Debbie Thometz (now Leyden) was historically fast.
Back in 1983, Thometz set a meet record in the 10,000 meters at the NCAA Division III Outdoor Track & Field Championships in Naperville, Illinois, that has yet to be broken 38 years later. She covered 25 laps of the 400-meter oval at North Central College in 33:50.32 (5:26/mile pace) and did so in a solo effort, winning by 1 minute, 17.55 seconds.
That mark also established a divisional record that stood for one year until Tori Neubauer went 33:25.80 the following year at the NCAA Division I Outdoor Track & Field Championships, when top NCAA DII and NCAA DIII athletes were still invited to compete. While Thometz now sits No. 6 on the all-time chart, she still owns the fastest mark run in NCAA DIII-only competition (Each of the five marks in front of her were turned in during large, mixed-division races).
Leading up to her historic performance at the NCAA DIII Outdoor Championships, Thometz turned in another stellar effort at the MIAC Outdoor Championships. Thometz won the 10,000 meters in 34:22.58, which also remains the meet record to this day.
Even though this is a Track & Field Athlete Hall of Fame, Thometz also starred on the cross country course. Back in the fall of 1981, Thometz won the individual title at the AIAW Cross Country Championships and led St. Thomas (Minn.) to the team title over Holy Cross. Thometz sandwiched that victory between two runner-up finishes in 1980 and 1982.
Janet Williams placed second at the 1986 NCAA Division III Indoor Track & Field Championships in Saint Paul, Minnesota – as a team, not just as an individual in one race.
Williams scored 36 points, by herself, to lead Springfield College to its best team finish in program history, regardless of division (The Pride primarily competed in NCAA Division II during Williams’ career. Williams won the 1985 NCAA DII 400H crown and earned several All-America honors in the 100H and heptathlon, among other events).
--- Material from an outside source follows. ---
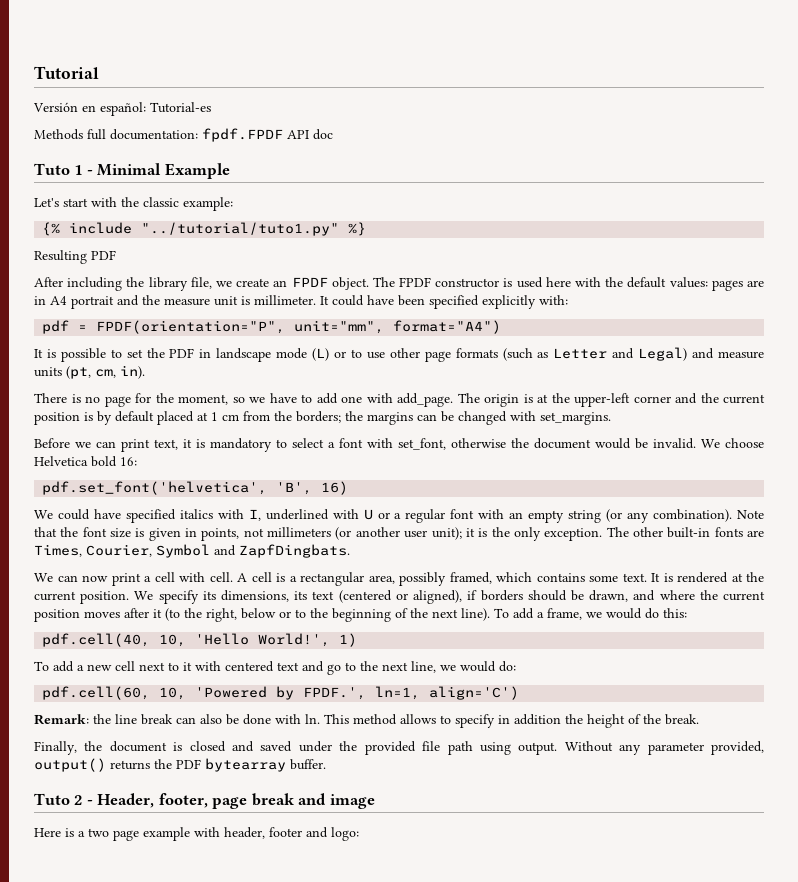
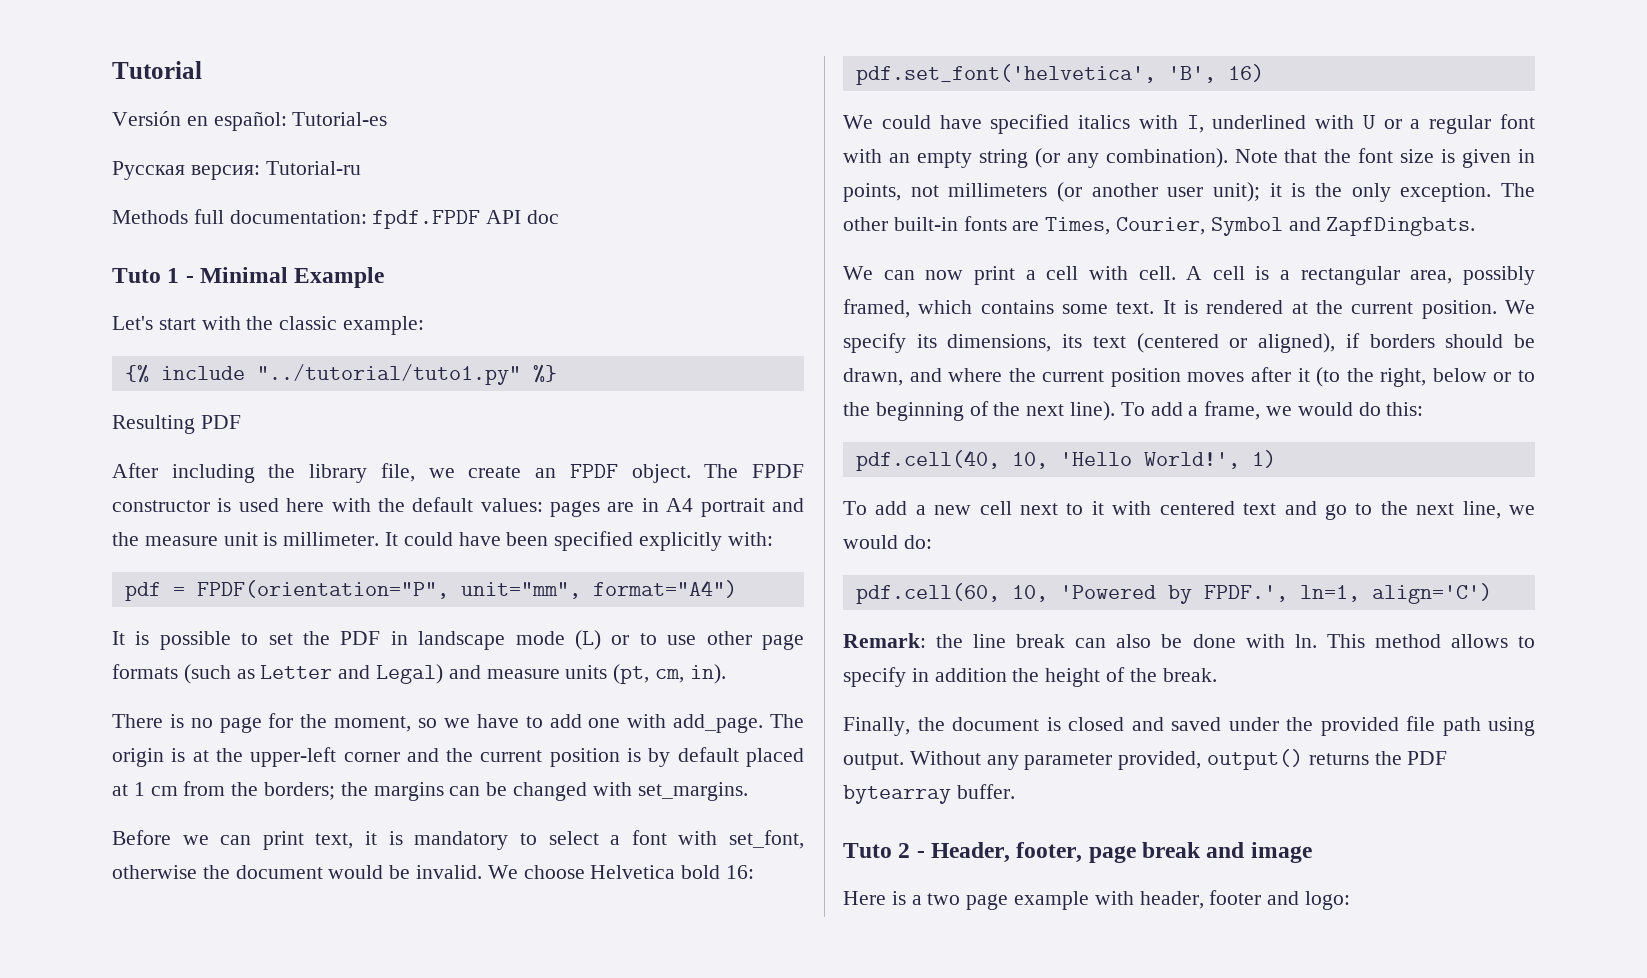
+ Русская версия: Tutorial-ru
Then a senior – allowed to compete at the NCAA DIII meet, because the NCAA DII meet was cancelled – Williams finished no worse than third in each of the five events in which she competed at the NCAA DIII Indoor Championships. Williams won the 55H in an NCAA DIII-record 7.99 (also a meet record), placed runner-up in the 55, third in the high jump, third in the long jump and third in the triple jump.
Her name would be atop both the NCAA DIII and meet record books until 2001, when Rhondale Jones of Lincoln (Pa.) went 7.85 to win her last of three consecutive event crowns. Jones was inducted into the NCAA Division III Track & Field Athlete Hall of Fame back in 2012.
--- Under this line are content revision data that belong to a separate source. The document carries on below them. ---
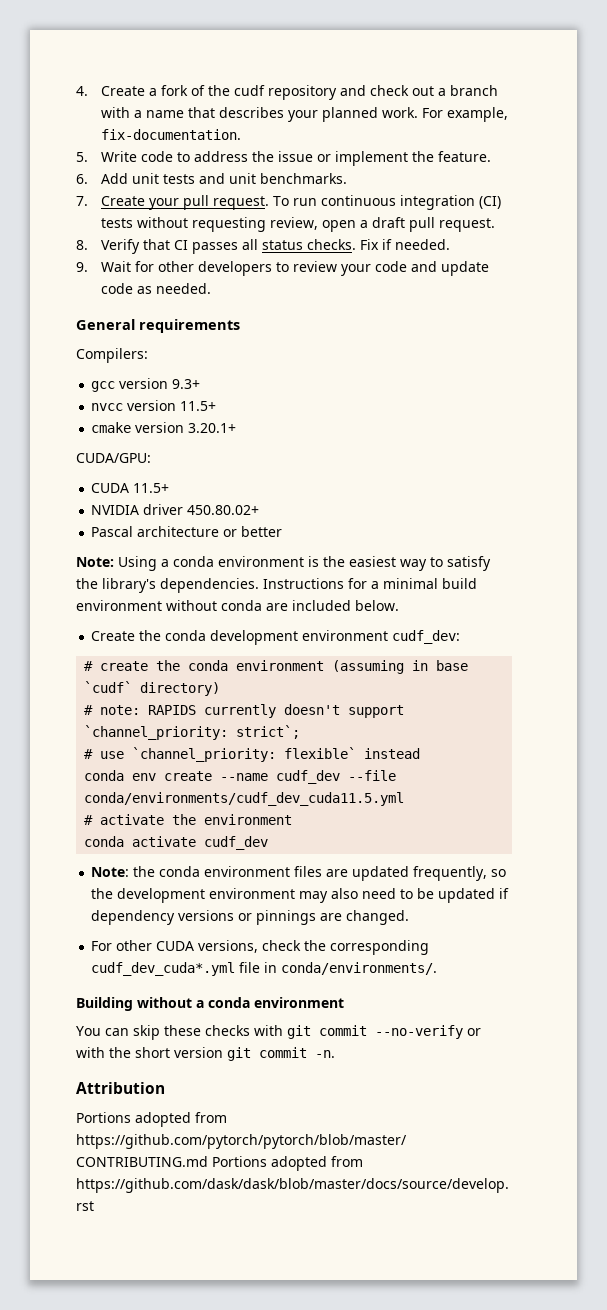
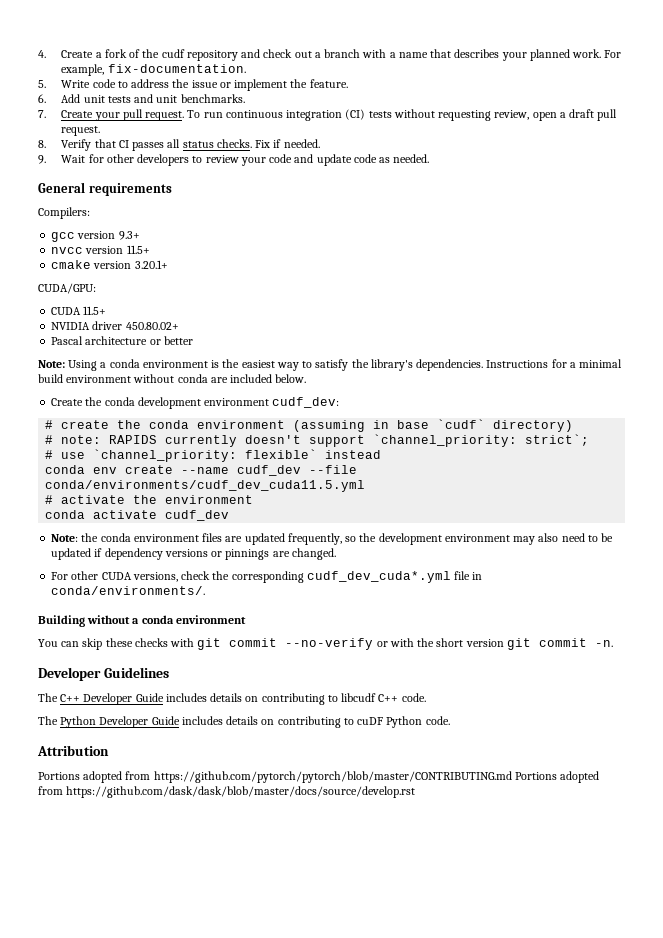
+ Developer Guidelines
+ The C++ Developer Guide includes details on contributing to libcudf C++ code.
+ The Python Developer Guide includes details on contributing to cuDF Python code.

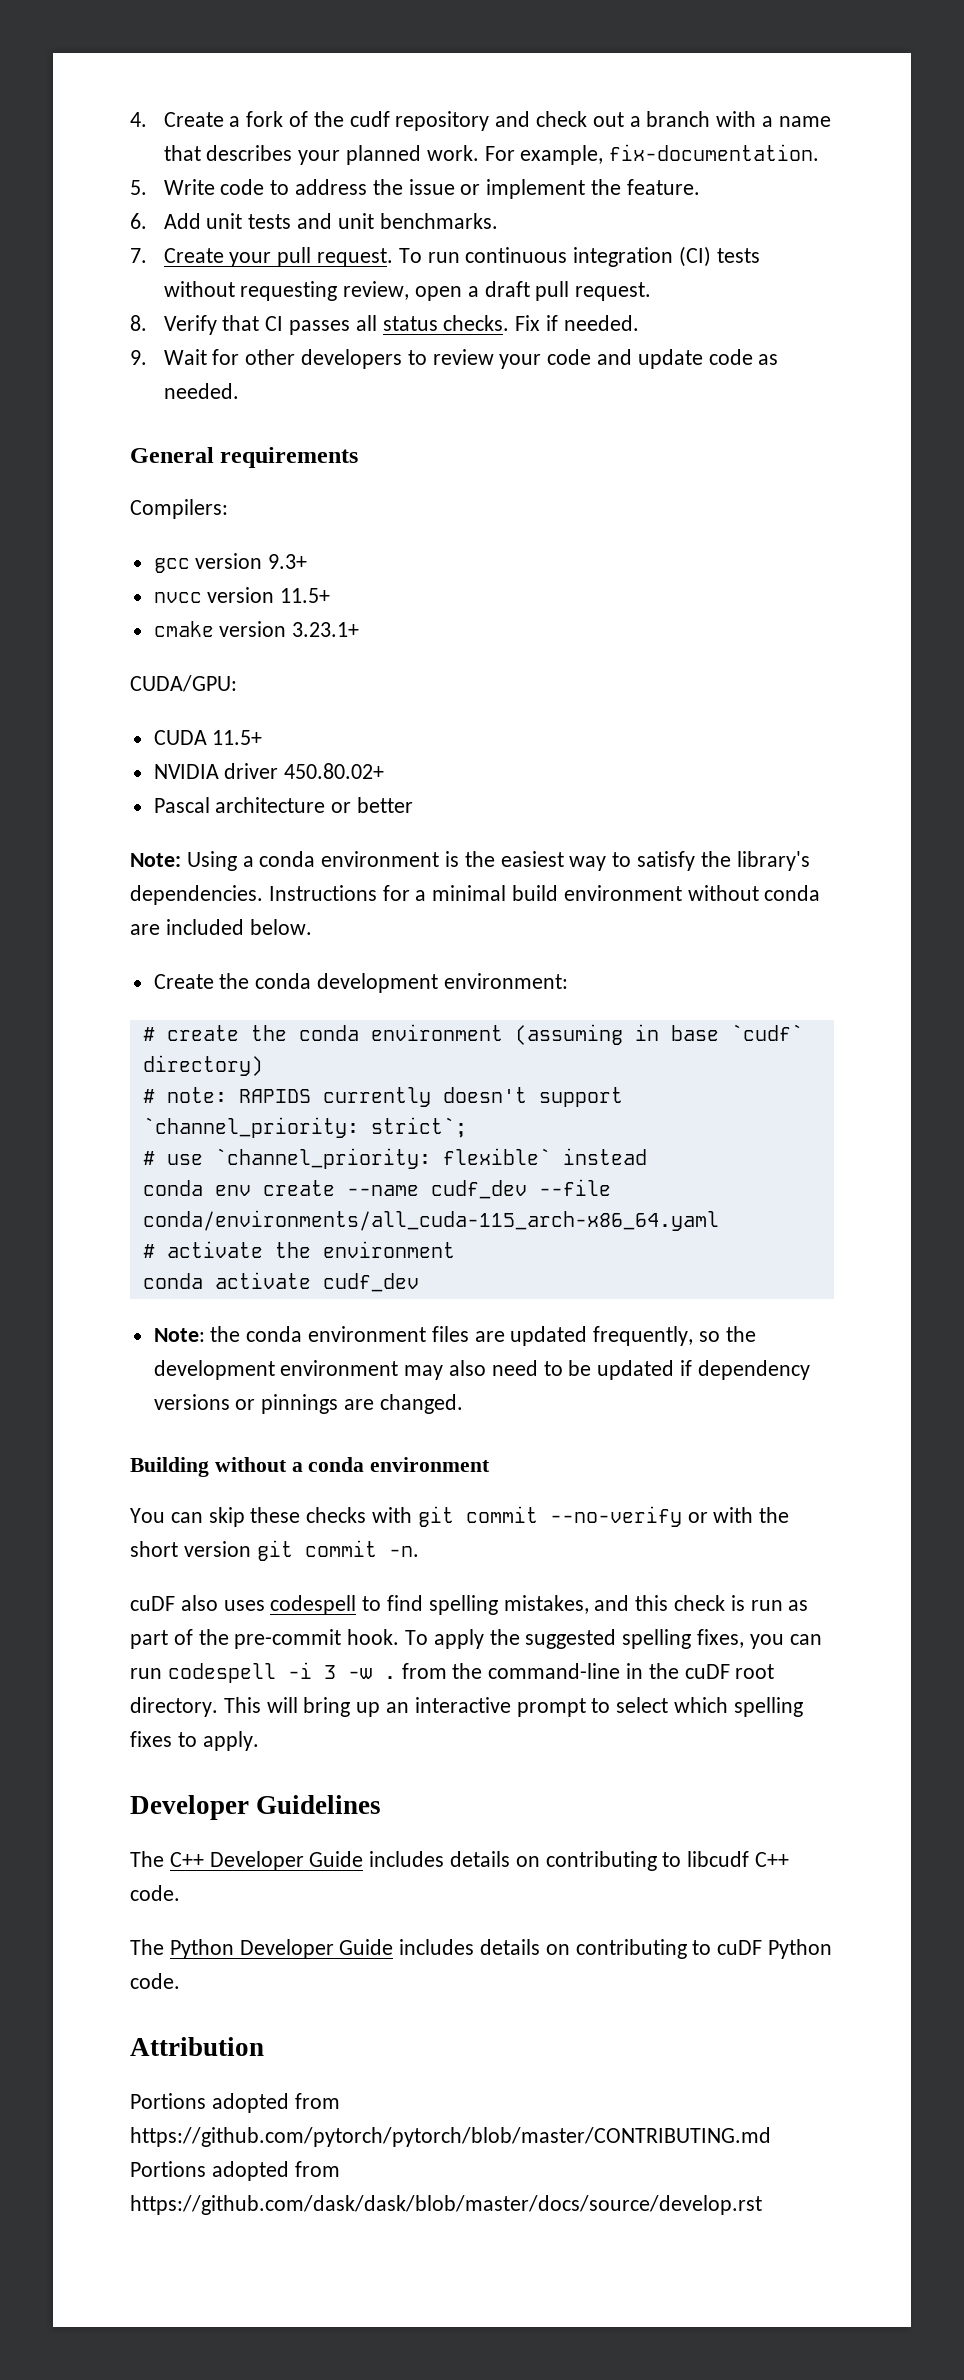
- cmake version 3.20.1+
+ cmake version 3.23.1+
- Create the conda development environment cudf_dev:
+ Create the conda development environment:
- conda env create --name cudf_dev --file conda/environments/cudf_dev_cuda11.5.yml
+ conda env create --name cudf_dev --file conda/environments/all_cuda-115_arch-x86_64.yaml
- For other CUDA versions, check the corresponding cudf_dev_cuda*.yml file in conda/environments/.
+ cuDF also uses codespell to find spelling mistakes, and this check is run as part of the pre-commit hook. To apply the suggested spelling fixes, you can run codespell -i 3 -w . from the command-line in the cuDF root directory. This will bring up an interactive prompt to select which spelling fixes to apply.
Upon his induction into the University of Albany Athletic Hall of Fame in 2010, it was written that “[Jeoffrey] York is the most celebrated men’s track & field athlete in University history.”
Well, now York can be considered one of the most celebrated men’s hurdlers in NCAA Division III history with his induction into the NCAA Division III Track & Field Athlete Hall of Fame.
York left a legacy with his barrier-clearing prowess.
After a dynamic debut as a freshman in 1991 when he won the 110H crown at the NCAA DIII Outdoor Championships in Berea, Ohio, York turned it up a notch the following year. York swept the sprint-hurdling titles in 1992, but it’s what he did at the IC4A/ECAC Outdoor Championships that still resonates to this day. He won the 110H in a wind-aided 13.56 (+2.7), which remains the fastest all-conditions mark in the event in NCAA DIII history.
York completed the indoor-outdoor double once again in 1995 to join Maynard Hurd of Frostburg State as the only male athletes in NCAA DIII history to do so twice. That was not the only history York made that year, though, as his 7.31 in the 55H would remain the meet-record emeritus (55H would be discontinued in 2011) and his 13.85 outdoor winner was the all-conditions meet best until 2014.
All told, York ended his career with five NCAA titles. At the time, he and Hurd were the only hurdlers with that many crowns to their credit in NCAA DIII history.
York is currently the head track & field coach at Hudson Valley Community College.